The essential moral of Hans Christian Andersen’s story ‘The Emperor’s New Clothes’ for people who live in a modern western democracy is that when the laughing stops, the emperor is still the emperor. Indeed, he is more powerful for having allowed himself to be laughed at. As for the small boy who pointed out his nakedness, he can deal with him later.

In his new title sequence for The Simpsons, already shown in the US and due to air in Britain on 21 October, the graffiti artist Banksy tracks away from the Simpson family on its suburban Springfield sofa to show a subterranean Asian sweatshop making Simpsons merchandise. A child dips images of Bart into a vat of acid, kittens are pulped to make stuffing for Bart dolls, the tongue of a beheaded dolphin licks envelopes, an enslaved panda hauls a cart, an exhausted, broken unicorn punches holes in DVDs.

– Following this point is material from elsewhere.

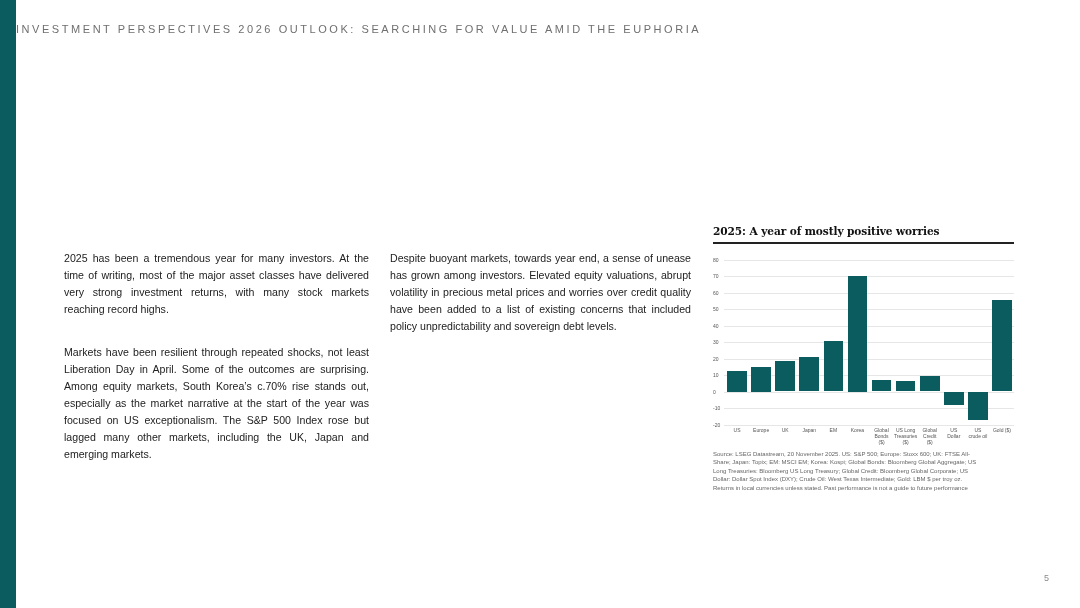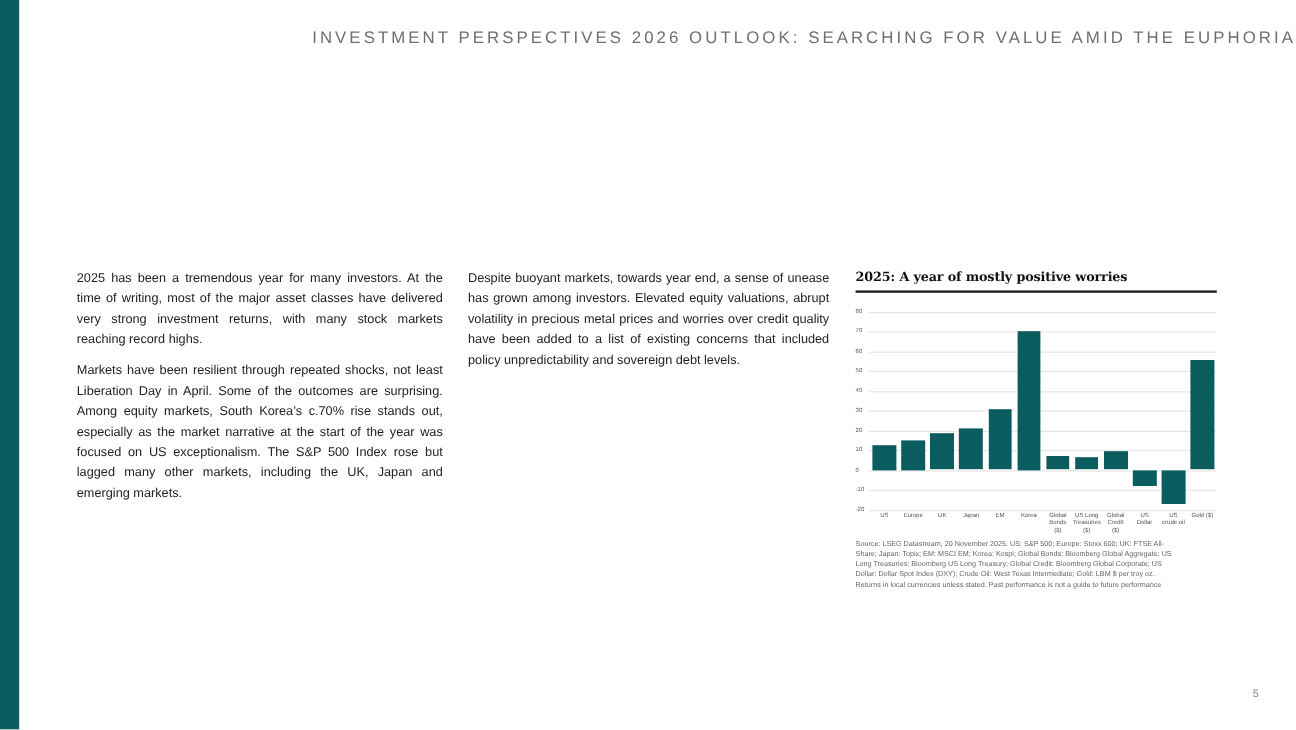"INVESTMENT PERSPECTIVES 2026 OUTLOOK:" .running-header { font-size: 14px -> 11px; text-align: right -> left }
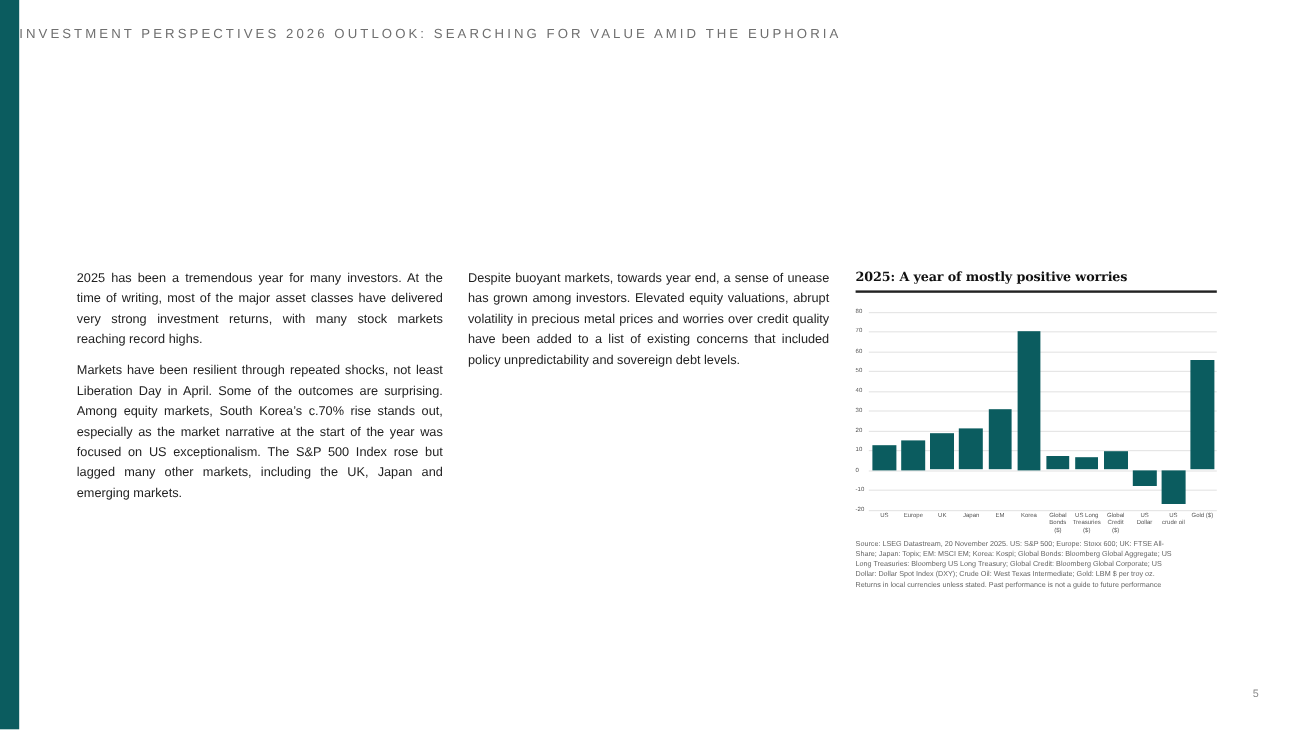"2025 has been a tremendous" .col p { margin-top: none -> 26px }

Why would the producers of a TV show that rakes in billions of dollars for Rupert Murdoch’s Fox Entertainment Group allow a notoriously subversive artist to satirise so bitterly the exploitative underside of its own comedy? Because it knows that by doing so, by being big enough to contain and hence neutralise mockery of itself, it will make more billions.

Murdoch’s plan to take full control of BSkyB in Britain, with all the potential for Foxification of British TV that this entails (in the US, the English X-Factor producer Simon Cowell shares a network with the ranting, weeping American nationalist demagogue Glenn Beck, whose show he has hinted at emulating) has so given media rivals the heebie jeebies that papers as mutually hostile as the Guardian and the Daily Mail have made joint representations to the government to try to stop it.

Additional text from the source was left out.